Note that the sample program string-io.s reads items in a loop that ends when the user enters a certain input. The general flow of that program is similar to what you need to do for this exercise.

Exercise 8: For this exercise, create a new file named ex8.s. The program should read a string from the user, then print the length of the string, and then print the reverse of the string. (The reverse of a string means the characters of the string in reverse order from the end of the string back to the start.) Put a very large maxlength in Register 3, to avoid having the program discard some of the user's input. You should prompt the user for the input, but you do not have to label the outputs. A typical run of the program might produce this in the input/output area of the Larcsim window:

Enter a string, and I will print the length and the reverse.
Hello World!
12
!dlroW olleH

After the syscall that inputs the string, Register 3 will contain the length of the string, plus 1. The 1 accounts for the zero stored in memory at the end of the string. (Note: There is an error in the documentation, which says that the value in Register 3 does not include the zero at the end.)

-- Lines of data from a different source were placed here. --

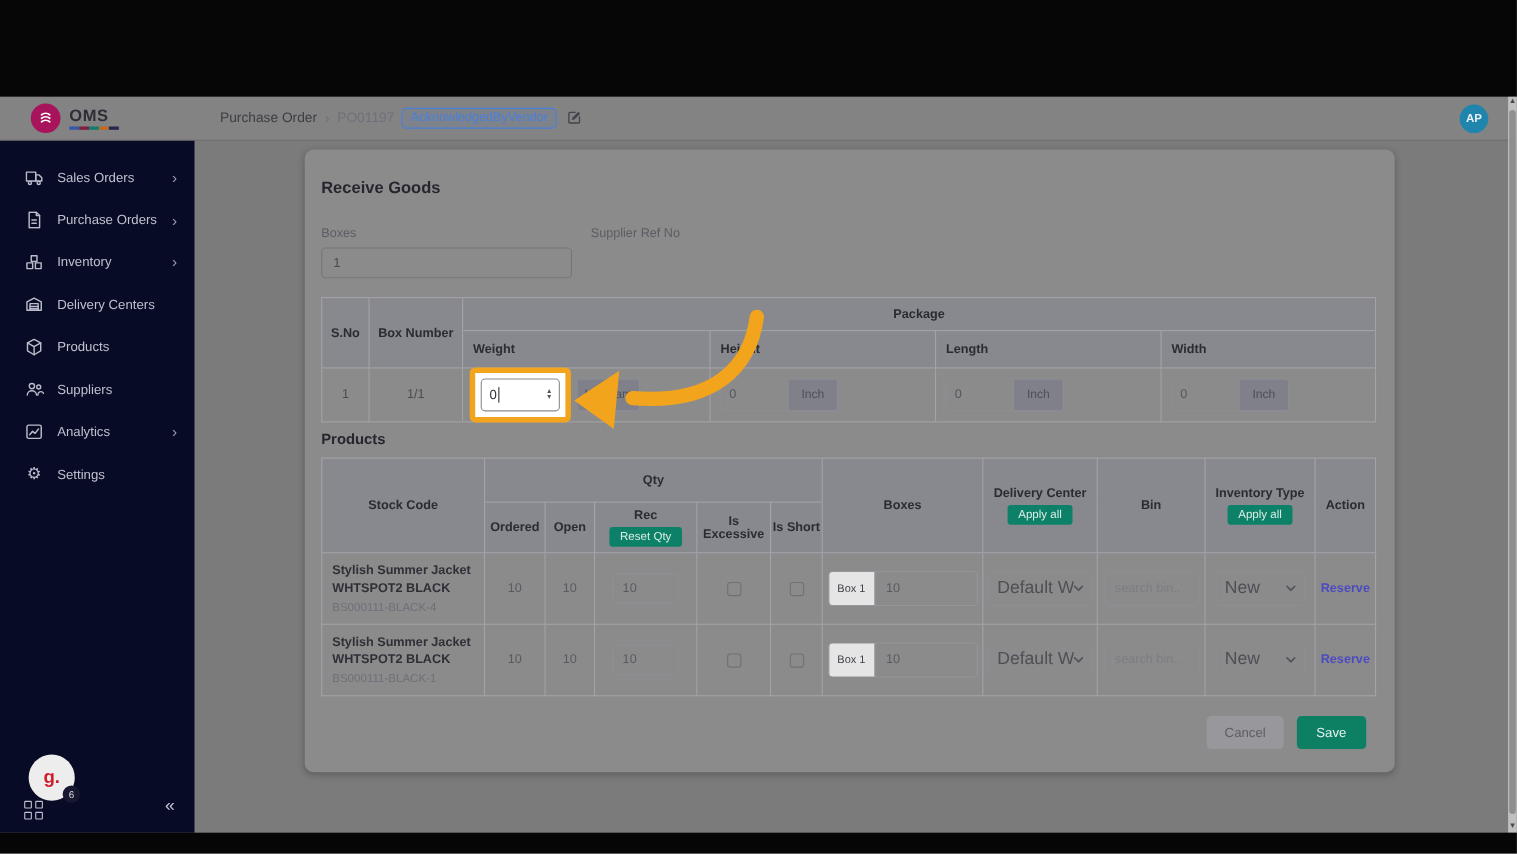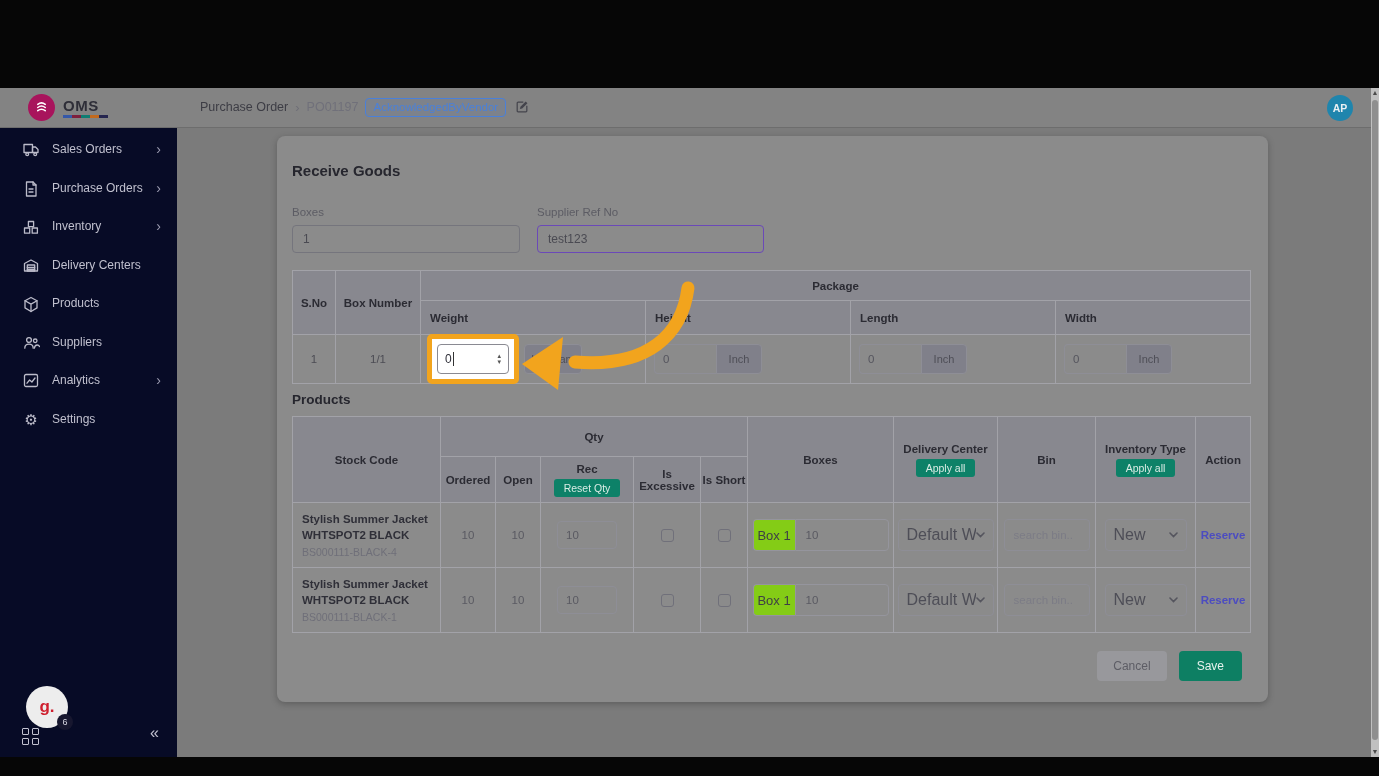"Sales Orders" .nav-item { align-items: flex-start -> center }
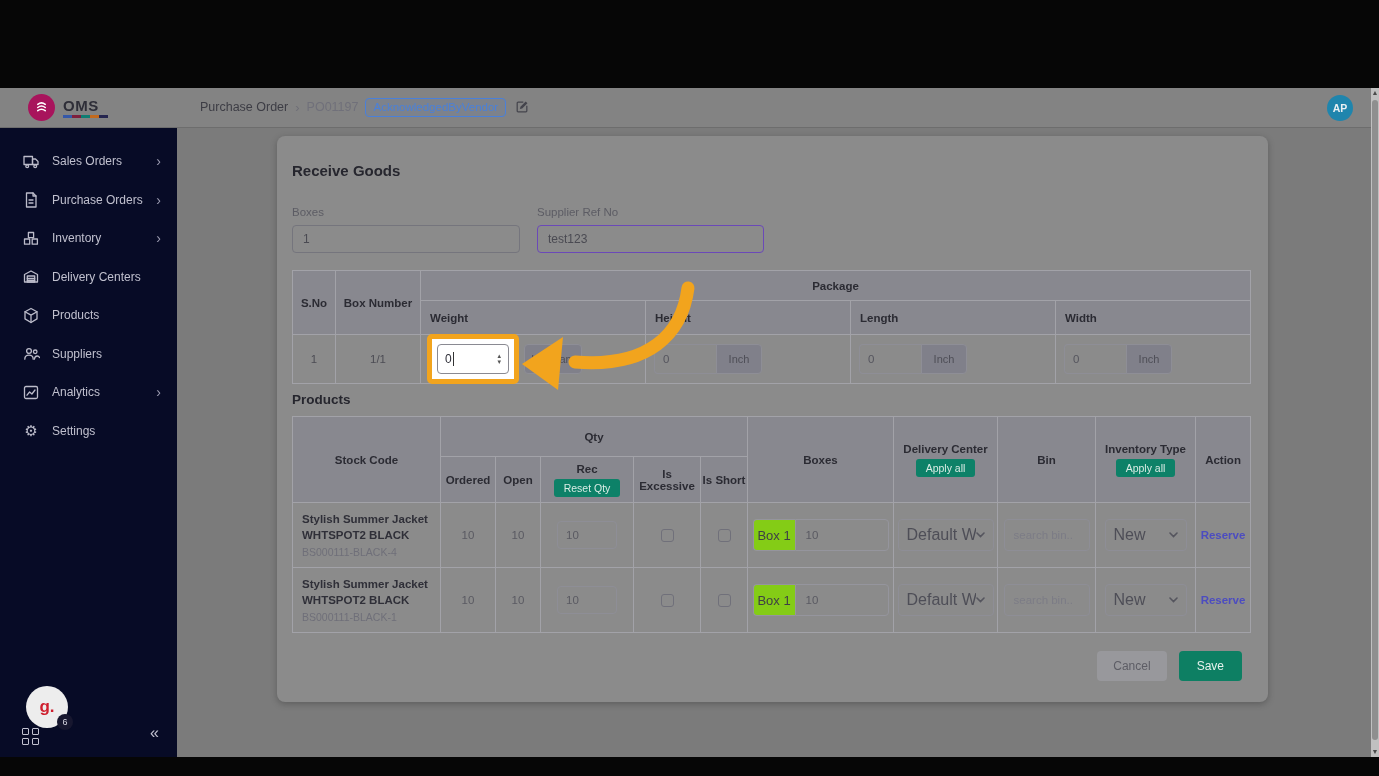"test123" input { html: <input> -> none }
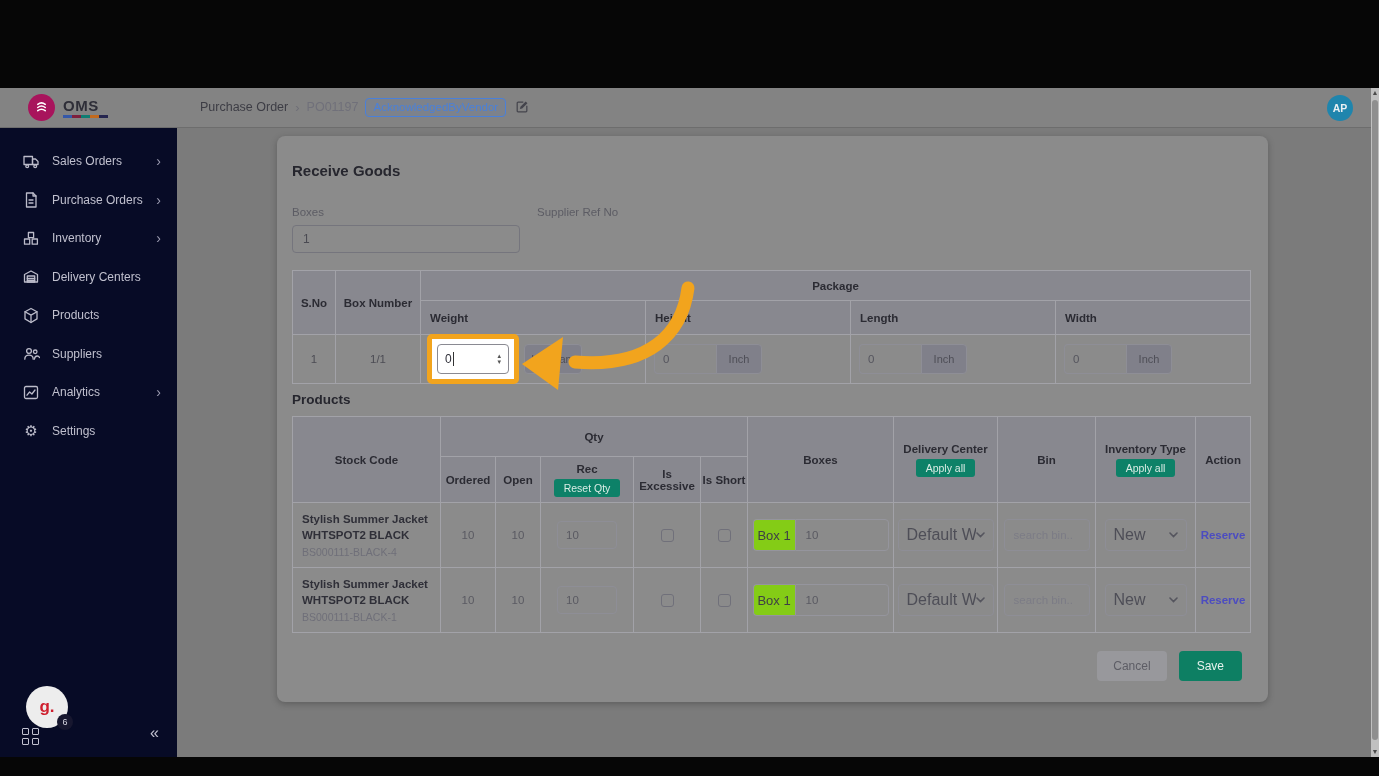"Box 1" .box-label { background: #84cc16 -> #e5e5e5; font-size: 13px -> 10px }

To print the reverse of the string, Store the address of the end of the string in a register. (You know the starting address, and you know the length, so you can compute the ending address.) Then use a loop to print individual characters from the string in reverse order. Subtract one from the address each time through the loop, to get the memory address of the next character to be printed.

An easy way to know when to exit the loop is to also subtract one from the string length each time the loop. When that value becomes zero, you know that you have output all of the characters.

Note that to output a single character, you might think that you need to copy that character somewhere. But you can avoid that. You want to output a string of length 1. You can use a print-string syscall with the maximum string length (register 3) set equal to 1. Since the maximum length is one, the syscall will only print one character, and you do not need a zero in memory to mark the end of the string.

Exercise 9: For this exercise, start with a copy of the file ex9.s. You will write a subroutine to find the sum of a list of numbers stored in memory. And you will write a program that uses that subroutine to find the sum of two specific lists. The parameters to the subroutine should be the address of the start of the list in memory and the number of integers in the list. The return value from the subroutine should be the sum of the list. Don't forget to document the subroutine fully!

The file ex9.s already includes two lists of numbers, a list of five integers starting at memory location 256, and a list of 25 integers starting at memory location 512. Start with a copy of that file, and add your code for the program and subroutine. The program should find and print the sum of each list. The output when the program is run should be exactly as follows:

Sum of the first list: 17
Sum of the second list: 3253

Using a Stack

This section is not part of the lab. It is just some extra information and examples that you can read later, if you are interested. This material is fairly complicated, and it will take us some time to cover it when we get to it in class, so don't worry about skipping it for now. We will return to this topic later in the term, using a different assembly language. The examples are factorial.s and fibonacci.s, which use recursive subroutines.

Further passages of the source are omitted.